Border to Coast Pensions Partnership has announced a £14bn (€16.4bn) cost saving over its £38.3bn of pooled assets it manages on behalf of its 11 Local Government Pension Scheme (LGPS) member funds.

Its member funds have now pooled 80% (£47bn) of their collective £60bn (at 31 March 2022), of which Border to Coast handles £38.3bn – an increase of £13.6bn in the year – and provides advice and support on a further £8.7bn pooled by its partner funds through passive index funds.

This demonstrates “the clear commitment to pooling and the added value it delivers”, Border to Coast stated.

Its fourth annual report and accounts today highlighted the continued development of investment opportunities to enable further pooling of LGPS assets.

In the year, Border to Coast launched an innovative £3.5bn Multi-Asset Credit Fund and a £1.4bn Listed Alternatives Fund.

It also continued to expand its private markets programme, with a further £4.1bn in commitments from partner funds, taking the total programme to approximately £10bn, marking Border to Coast’s progress as a significant institutional investor.

It said it continues to maximise the benefits of scale provided by pooling to explore new investment opportunities and drive improvements in ESG reporting, and it has secured a 24% reduction in fees across the asset class to date on behalf of partner funds.

Border to Coast said it remains on track to deliver £110m of cumulative net savings within the first 10 years of pooling and £250m in the first 15 years.

Embedding responsible investment

Border to Coast also continued to deliver on its commitment to responsible investment, setting out its approach to climate change during the year and pledging to achieve net zero carbon emissions by 2050 or sooner.

To support this goal, it launched a £1.35bn climate opportunities investment proposition within its private markets programme, targeting investment to drive the global transition to low-carbon economies.
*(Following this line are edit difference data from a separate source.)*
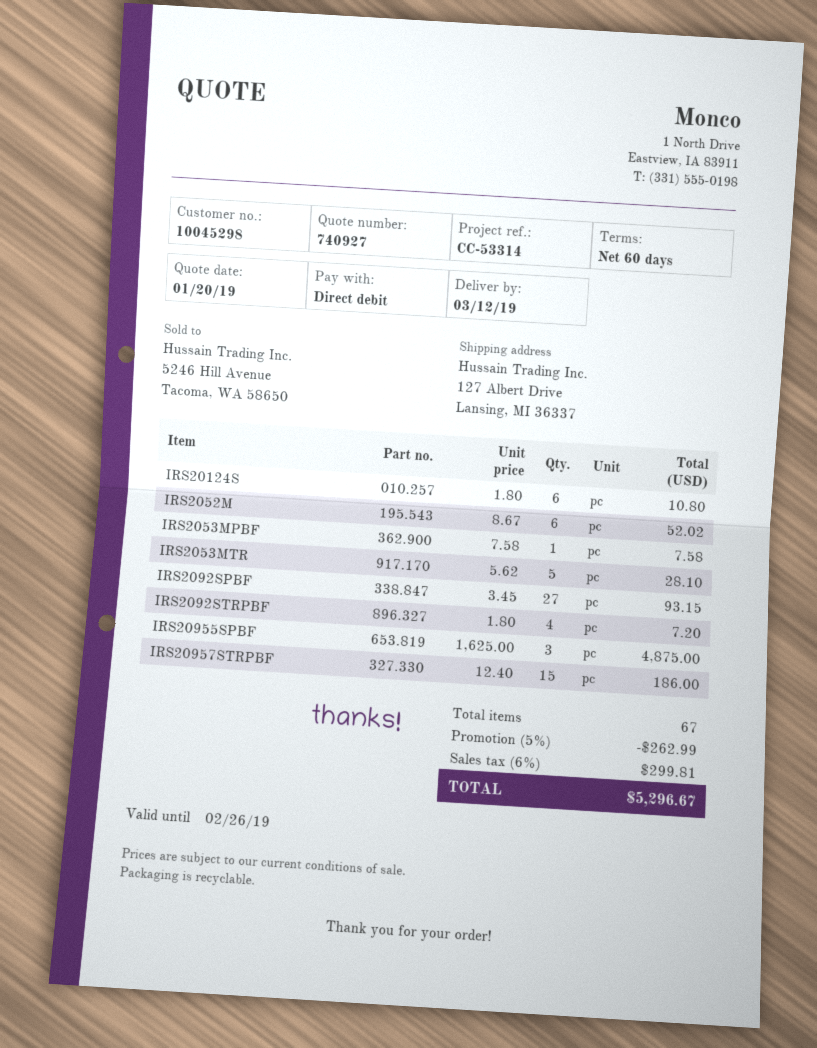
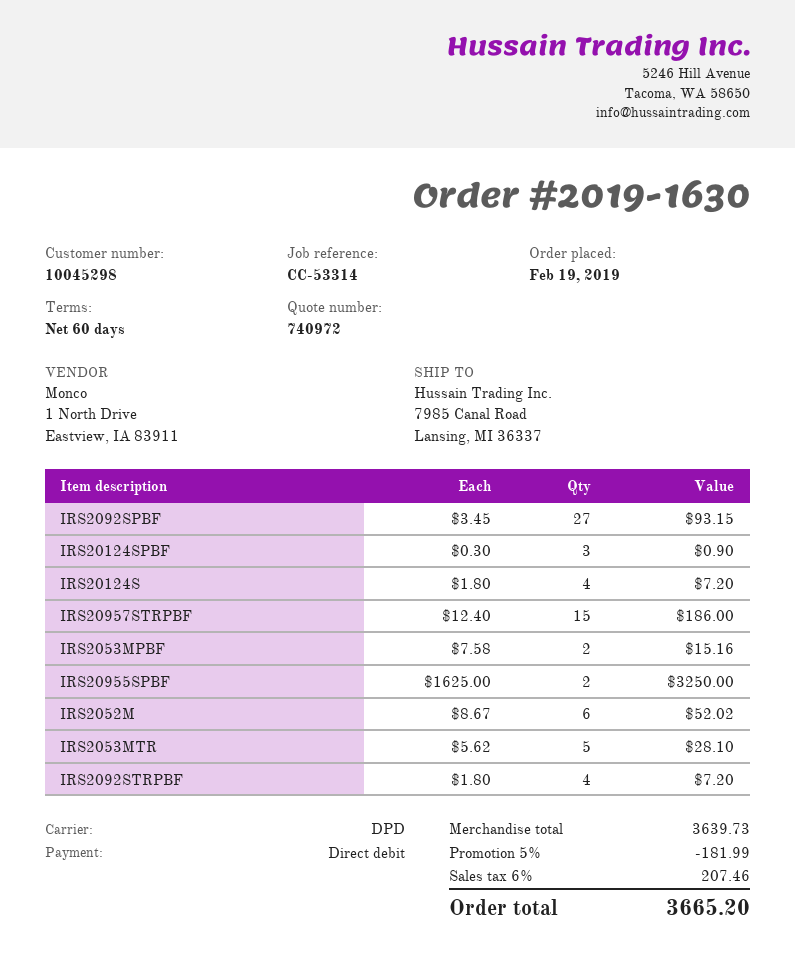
quote number: 740927 -> 740972
ship to: 127 Albert Drive, Lansing, MI 36337 -> 7985 Canal Road, Lansing, MI 36337
IRS20124S: 6 x 1.80 = 10.80 -> 4 x 1.80 = 7.20
IRS2053MPBF: 1 x 7.58 = 7.58 -> 2 x 7.58 = 15.16
IRS20955SPBF: 3 x 1625.00 = 4875.00 -> 2 x 1625.00 = 3250.00
IRS20124SPBF: none -> 3 x 0.30 = 0.90
discount: 5% = 262.99 -> 5% = 181.99
tax: 6% = 299.81 -> 6% = 207.46
total: 5296.67 -> 3665.20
Chris Hitchen, chair of Border to Coast, said: “We have come a long way in just four years and while the environment we will operate in will evolve, whether due to changing economic conditions, new government legislation, or implementation of sustainability goals, we will support our partner funds on the journey every step of the way.”

Rachel Elwell, chief executive officer at Border to Coast, said: “The collective scale achieved through pooling gives our partner funds an influential voice that has a real impact. Together, we have a stronger voice as a responsible investor and active steward of assets as well as within the investment industry itself.”